* _YOUR INSTRUCTIONS_: With the pictures left out, write out the records verbatim.

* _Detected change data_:
==================================================

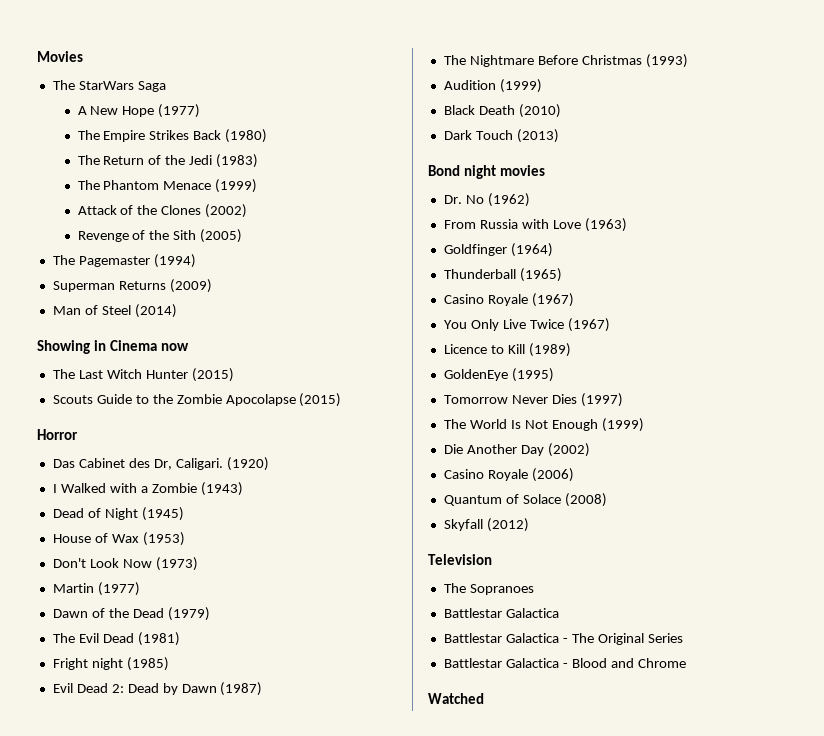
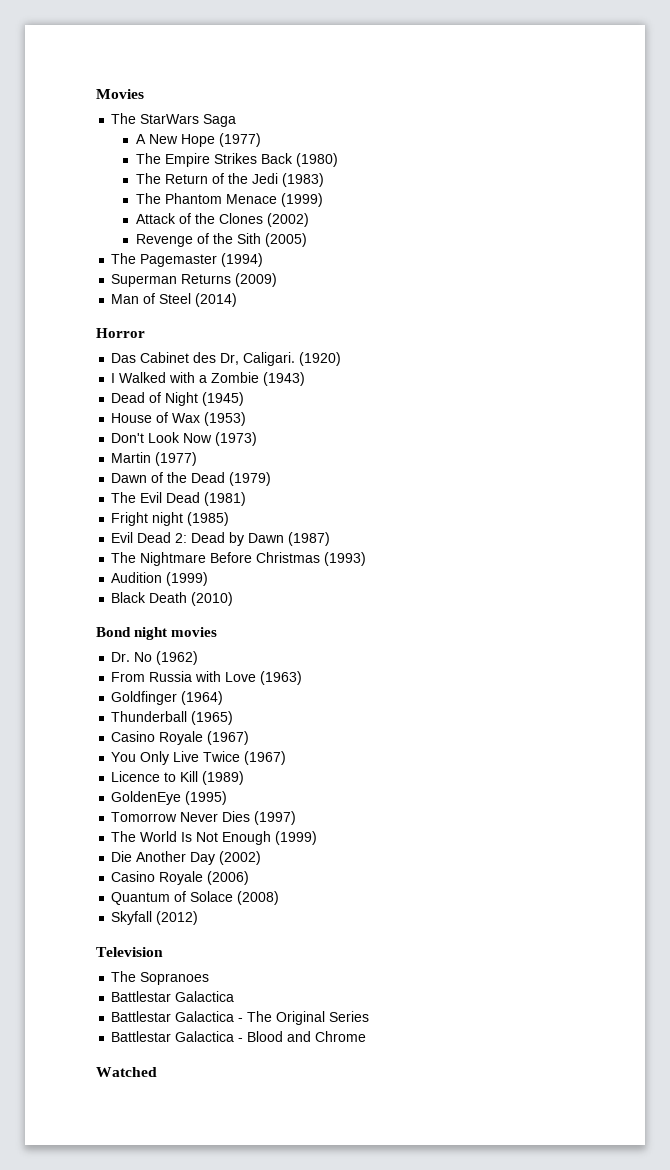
- Showing in Cinema now
- The Last Witch Hunter (2015)
- Scouts Guide to the Zombie Apocolapse (2015)
- Dark Touch (2013)

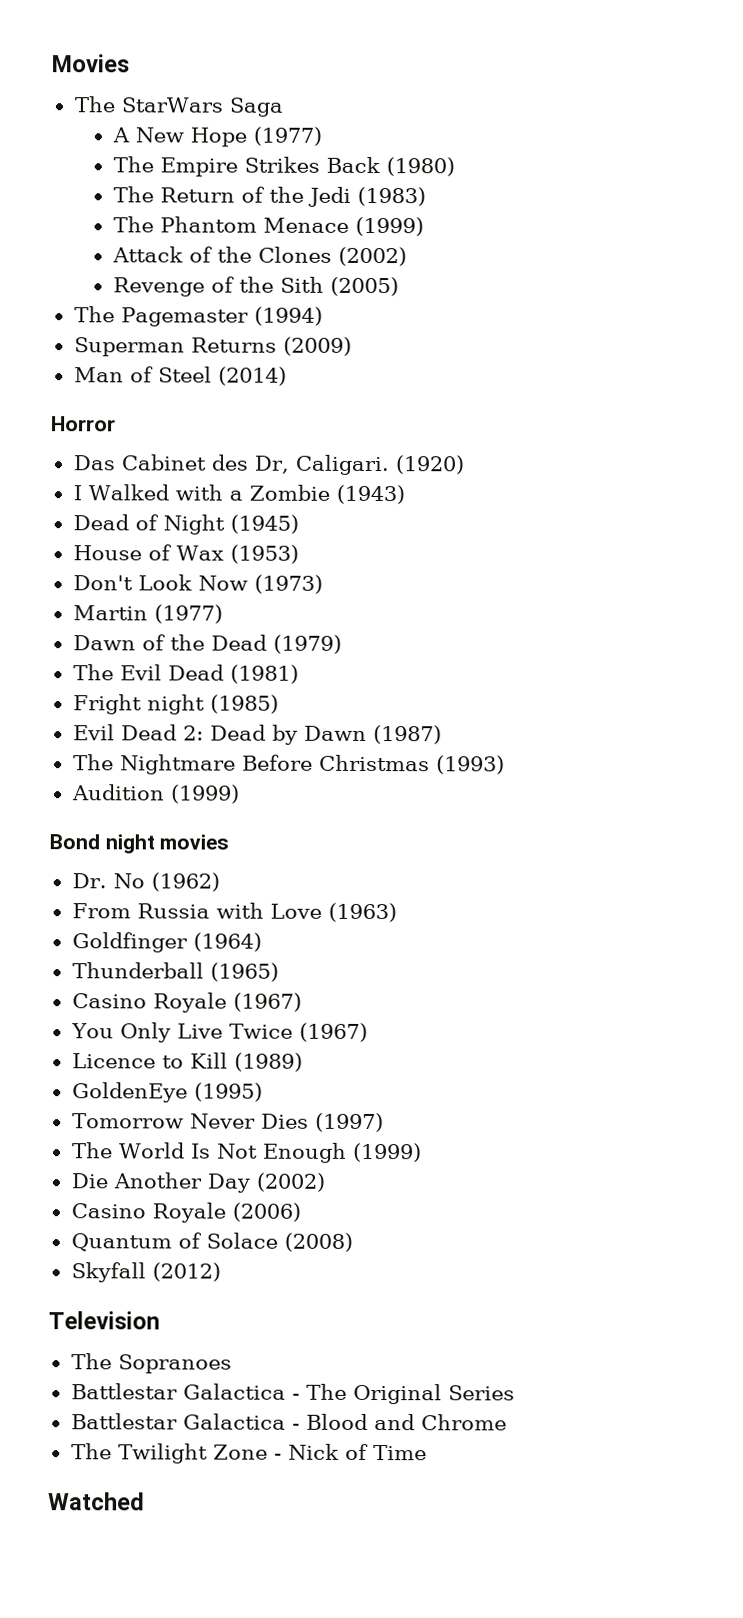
- Black Death (2010)
  The Sopranoes
- Battlestar Galactica
+ The Twilight Zone - Nick of Time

==================================================

* _SOLUTION_:
- Showing in Cinema now
- The Last Witch Hunter (2015)
- Scouts Guide to the Zombie Apocolapse (2015)
- Dark Touch (2013)

- Black Death (2010)
  The Sopranoes
- Battlestar Galactica
+ The Twilight Zone - Nick of Time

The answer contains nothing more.